#### Records to use
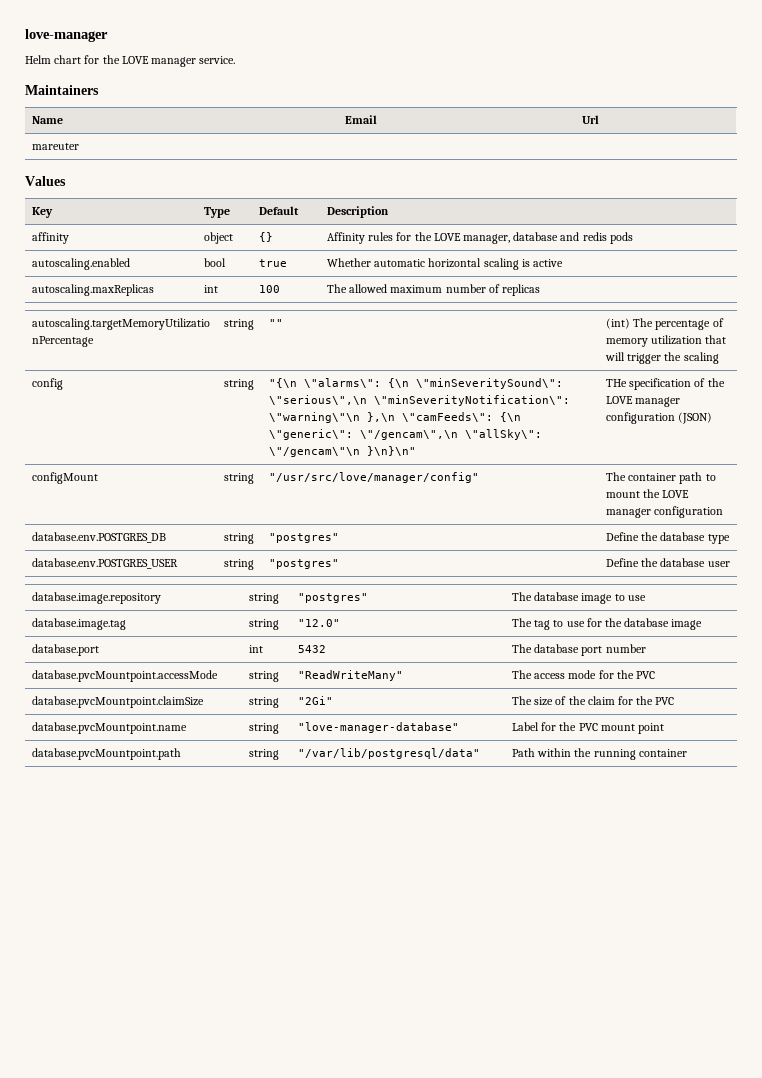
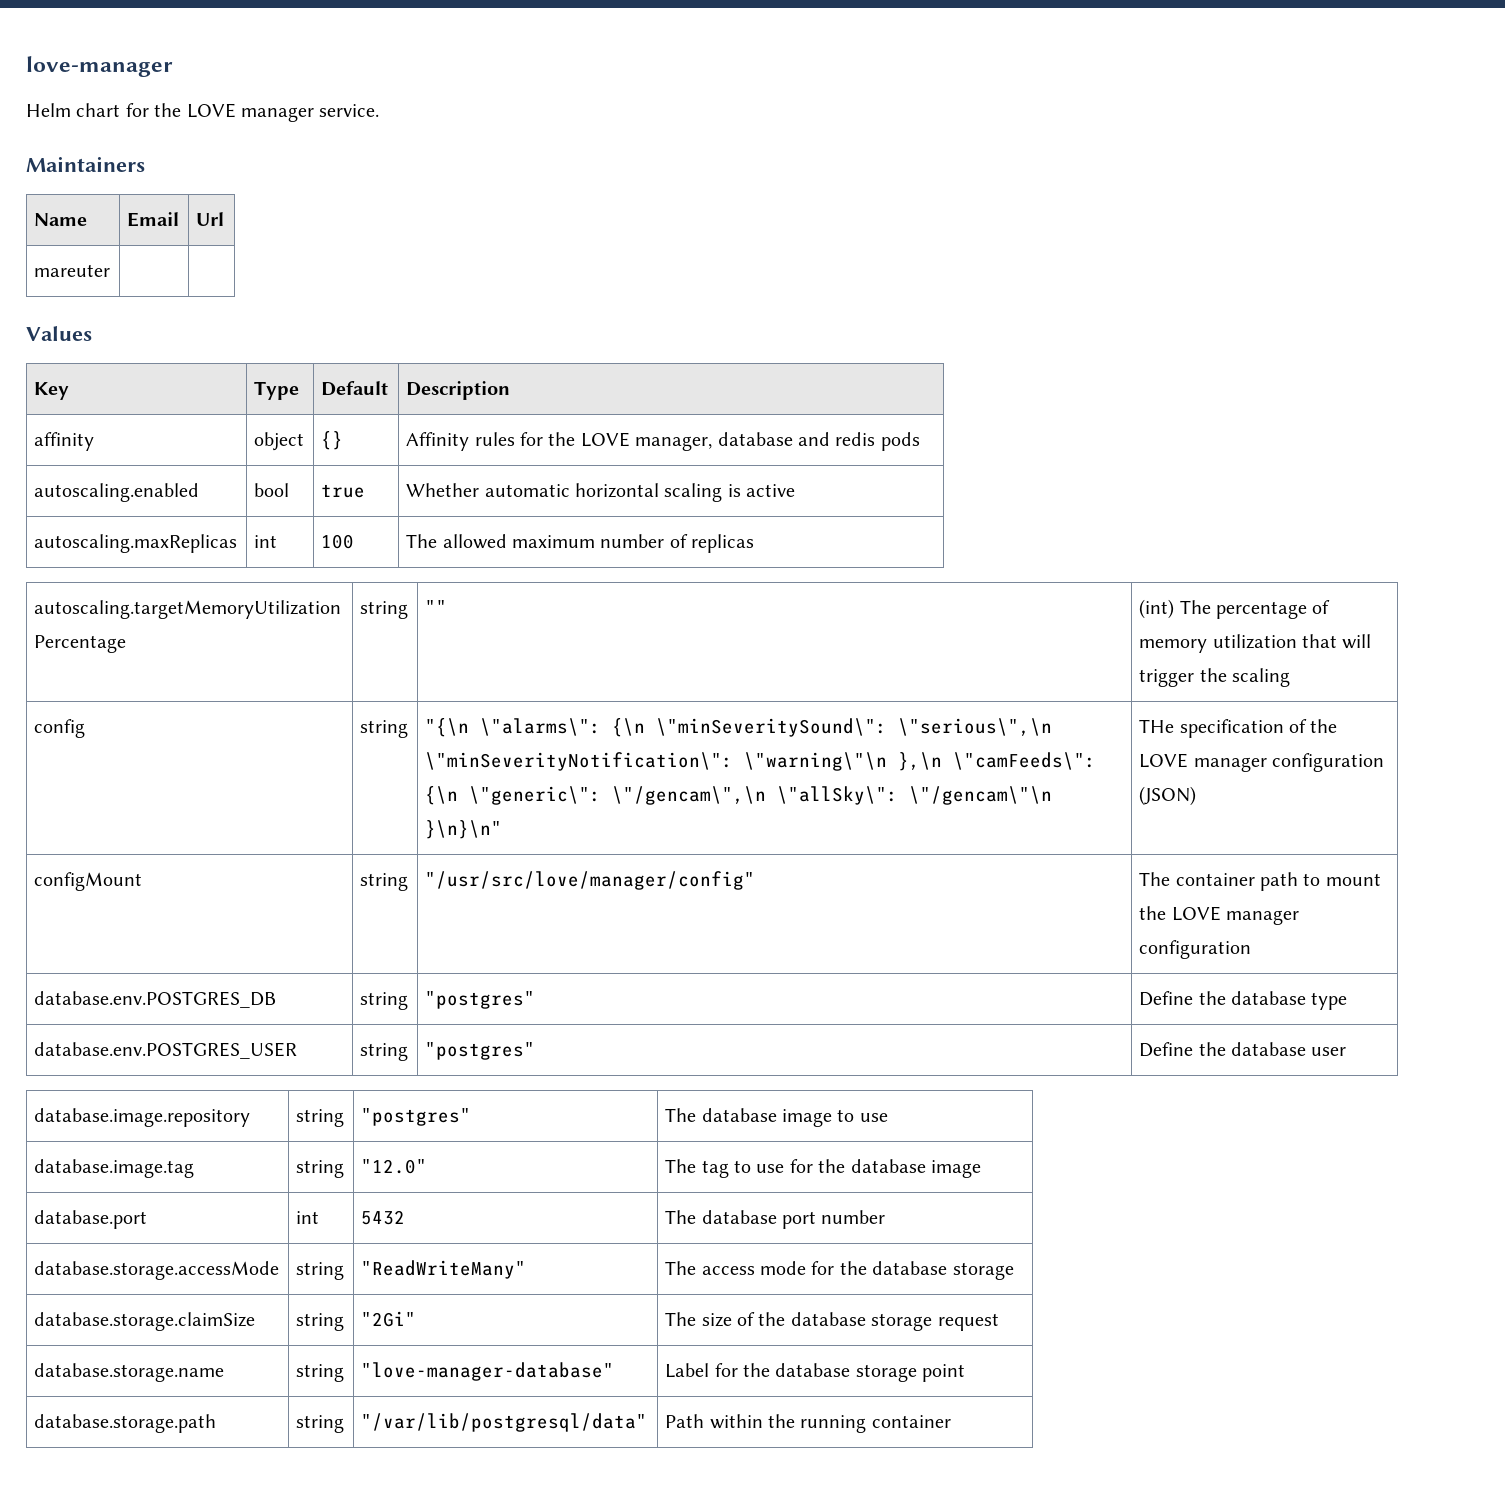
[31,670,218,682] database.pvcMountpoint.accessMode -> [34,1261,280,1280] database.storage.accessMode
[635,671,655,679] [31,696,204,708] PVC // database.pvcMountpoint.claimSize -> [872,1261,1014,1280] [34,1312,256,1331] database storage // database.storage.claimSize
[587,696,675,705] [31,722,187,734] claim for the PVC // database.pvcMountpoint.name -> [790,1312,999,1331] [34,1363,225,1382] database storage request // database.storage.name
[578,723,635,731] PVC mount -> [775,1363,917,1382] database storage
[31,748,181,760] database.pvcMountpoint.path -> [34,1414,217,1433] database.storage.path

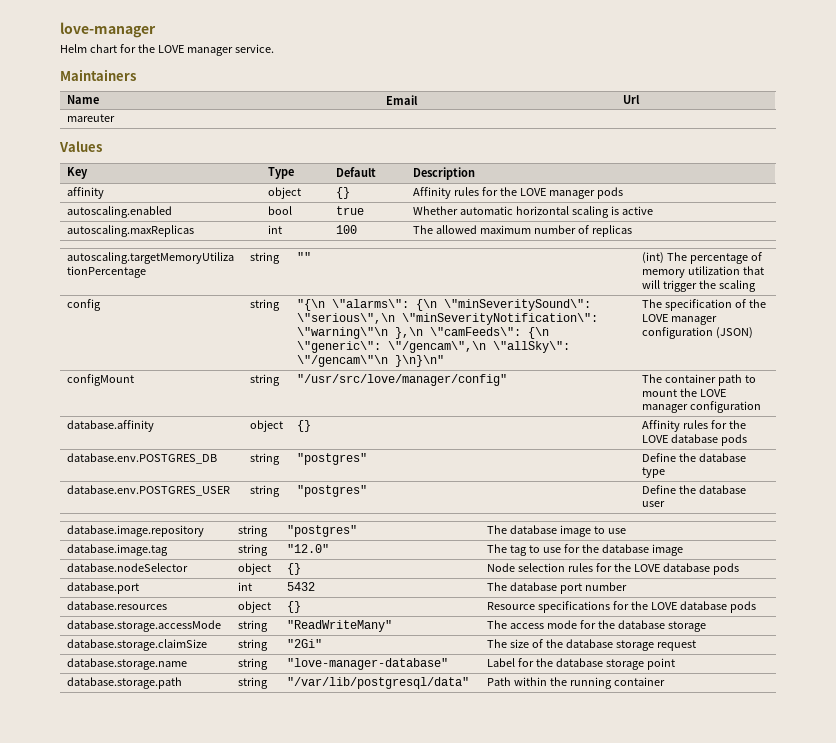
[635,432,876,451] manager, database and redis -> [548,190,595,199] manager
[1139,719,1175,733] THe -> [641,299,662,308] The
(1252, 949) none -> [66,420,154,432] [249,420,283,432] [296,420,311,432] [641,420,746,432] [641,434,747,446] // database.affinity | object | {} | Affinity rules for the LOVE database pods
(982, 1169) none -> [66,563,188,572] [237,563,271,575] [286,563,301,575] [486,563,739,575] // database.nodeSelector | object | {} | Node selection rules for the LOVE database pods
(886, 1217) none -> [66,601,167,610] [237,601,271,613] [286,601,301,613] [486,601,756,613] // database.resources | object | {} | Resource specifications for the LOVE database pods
########
#### Records to use
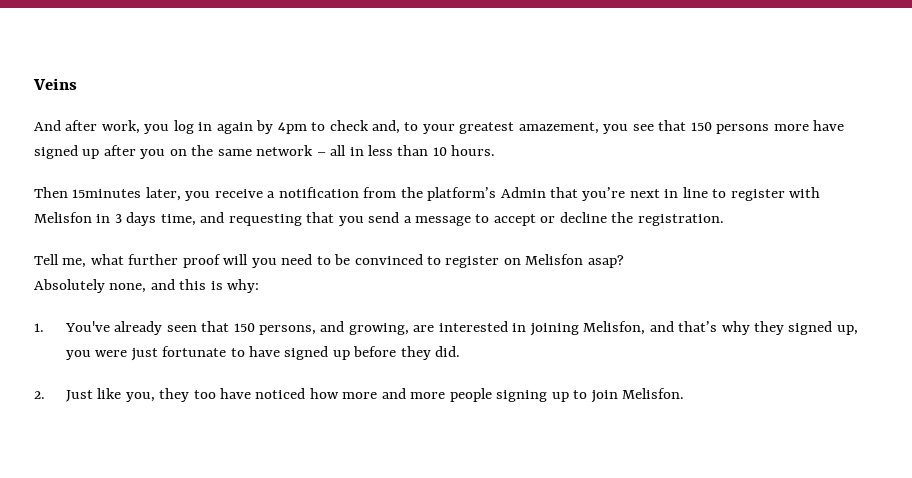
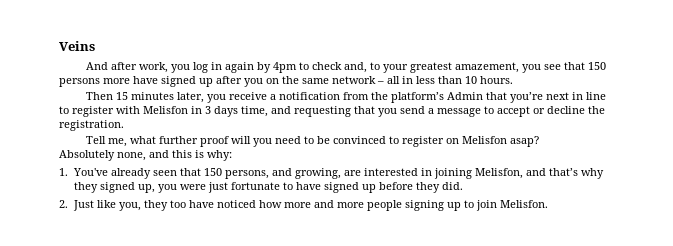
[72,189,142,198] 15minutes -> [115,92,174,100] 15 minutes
########
Among the records above, locate the line containing "[635,671,655,679] [31,696,204,708] PVC" and the line containing "(886, 1217) none", then transcribe exactly the lines starting at the first and ending at the second, with no pictures.

### [Response]
[635,671,655,679] [31,696,204,708] PVC // database.pvcMountpoint.claimSize -> [872,1261,1014,1280] [34,1312,256,1331] database storage // database.storage.claimSize
[587,696,675,705] [31,722,187,734] claim for the PVC // database.pvcMountpoint.name -> [790,1312,999,1331] [34,1363,225,1382] database storage request // database.storage.name
[578,723,635,731] PVC mount -> [775,1363,917,1382] database storage
[31,748,181,760] database.pvcMountpoint.path -> [34,1414,217,1433] database.storage.path

[635,432,876,451] manager, database and redis -> [548,190,595,199] manager
[1139,719,1175,733] THe -> [641,299,662,308] The
(1252, 949) none -> [66,420,154,432] [249,420,283,432] [296,420,311,432] [641,420,746,432] [641,434,747,446] // database.affinity | object | {} | Affinity rules for the LOVE database pods
(982, 1169) none -> [66,563,188,572] [237,563,271,575] [286,563,301,575] [486,563,739,575] // database.nodeSelector | object | {} | Node selection rules for the LOVE database pods
(886, 1217) none -> [66,601,167,610] [237,601,271,613] [286,601,301,613] [486,601,756,613] // database.resources | object | {} | Resource specifications for the LOVE database pods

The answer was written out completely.